——穆卓阳甚至不知道,那一丝他以为无关紧要的好感,究竟是如何演变成现在这副模样的。
“我没有试探什么,”然而,季榆却并没有因为穆卓阳的表现而露出什么异样的神色,“我只是在陈述一个事实而……唔……”
没能说完的话语被更为热烈的亲吻给堵了回去,穆卓阳一只手抵着季榆的脊背,让两人更为紧密地贴在一起,一只手按着季榆的后脑勺,不给他任何逃离的机会。
肺中的空气被毫不留情地掠夺,舌尖被用力地吮吸拉扯,季榆不由地有种自己下一刻就会窒息的错觉。
“好了,”在季榆喘不过气来之前放开了他,穆卓阳吻了吻他的嘴角,弯起眸子说道,“你可以继续说了。”
季榆:……
如果不是知道打不过,他这会儿绝对要给面前的人狠狠地来上一下。
用略带嫌弃的眼神看了穆卓阳一眼,季榆抬手推了推还搂着自己的人,见对方没有松手的意思,也就懒得再动弹了。
“其实也没什么好说的,”季榆轻嗤了一声,脸上的表情有些漫不经心,“只不过某个被塞到我身体里的东西拿不出来了而已。”
季榆表示,他说的可是货真价实的大实话。
第268章 第九穿(十一)
“是吗?”出乎季榆意料——又或者应该说在他预料之中的, 穆卓阳并没有因为听到的话而露出什么异样的神色,“那还真是令人感到头疼的事情。”

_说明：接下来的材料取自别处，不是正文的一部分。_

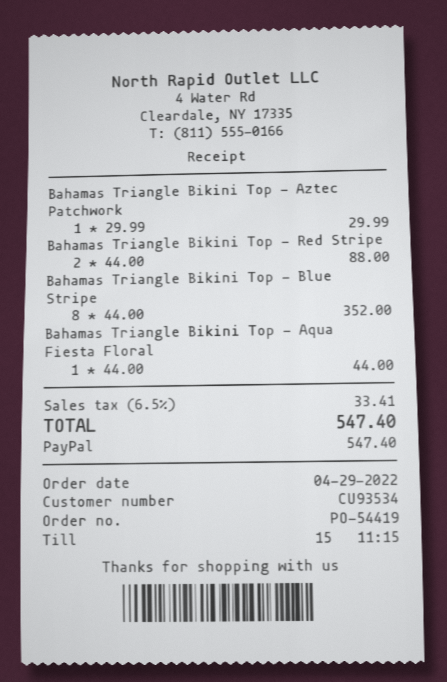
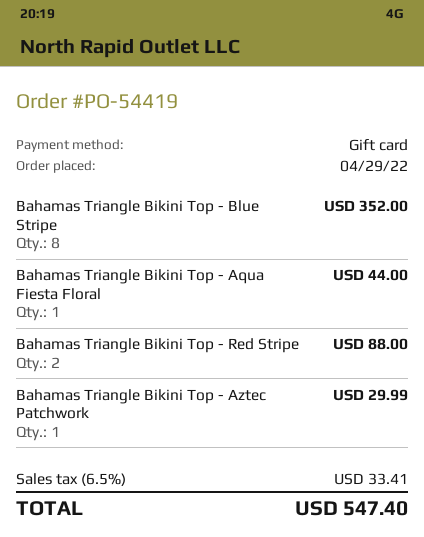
payment method: PayPal -> gift card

“那么……”低声笑了一下,穆卓阳低下头, 蹭了蹭自己怀里的人的鼻尖, “我只能守着你一辈子了。”
眉梢不自觉地挑了挑,季榆一时之间有点分不清, 眼前的这个家伙到底是什么意思。
这个人总是将自己的心思藏得太深, 哪怕对方刚才有那么一瞬间表露出了自己的情感, 但这却并不足以让季榆将面前对这个人看透。
他不知道穆卓阳究竟是从什么时候开始喜欢他的, 也不知道这份感情目前到了什么样的程度——不过季榆觉得, 即便他弄清楚了这些东西,也依旧没有什么太大的意义。
要知道,在原本的剧情当中,哪怕是在明确了自己的心意之后,这个家伙也依旧对邹城下过几次死手。
季榆甚至觉得,故事的最后会是那样的结局,单纯只是因为穆卓阳知道,他根本做不到在与邹城对抗的情况下, 将所有的东西都一并拿到手罢了。
对于这个人来说, 感情从来都不是权衡某些事情的参考。
缓缓地吐出一口气, 季榆从穆卓阳的怀里挣了出来。
或许是想说的话都说完了的缘故, 这一次对方并没有制止他的动作,只是顺从地松开了手,任由季榆转过身, 朝远离自己的方向走去。
“你就这么走了……?”直到走出不短的一段距离,某个热爱围观的家伙,才忍不住跑出来冒了个头,“不用再说点什么吗?”
而且穆卓阳那个家伙,明明刚刚还说了那种类似告白一样的话,结果居然就这样啥也不做地,眼睁睁地卡着季榆离开?
容漆表示,他果然无法理解这些不正常的人的思维。
似是觉得容漆的问题有点好笑一样,季榆摇了摇头:“你难不成还觉得他追不上来吗?”
如果他这会儿还有着和以前同样的修为,想要避开穆卓阳的话,对方或许还得费上一些功夫才能找到人,但现在——单看穆卓阳找到自己的速度,就足够说明问题了。
季榆可不觉得,仅凭着一些能够起到一些小聪明一般的作用的道具,能够让他完美地避开穆卓阳的搜寻。
当然,季榆本来也就没有躲开对方的想法。
他本来就是为了看热闹才留下来的,要是还特意躲开这场戏剧的主角,他的行为就没有任何意义了不是?
唇边的笑容微微加深,季榆抬起头,看了看天上被云朵遮住了大半的月亮,迈步继续往山顶走去。
“好吧,”决定不去评价季榆这把人丢在原地自己离开的装-逼行为,容漆转而说起了其他事情,“我突然觉得,就算我没把你送过来,也对最后的结果没有太大的影响了。”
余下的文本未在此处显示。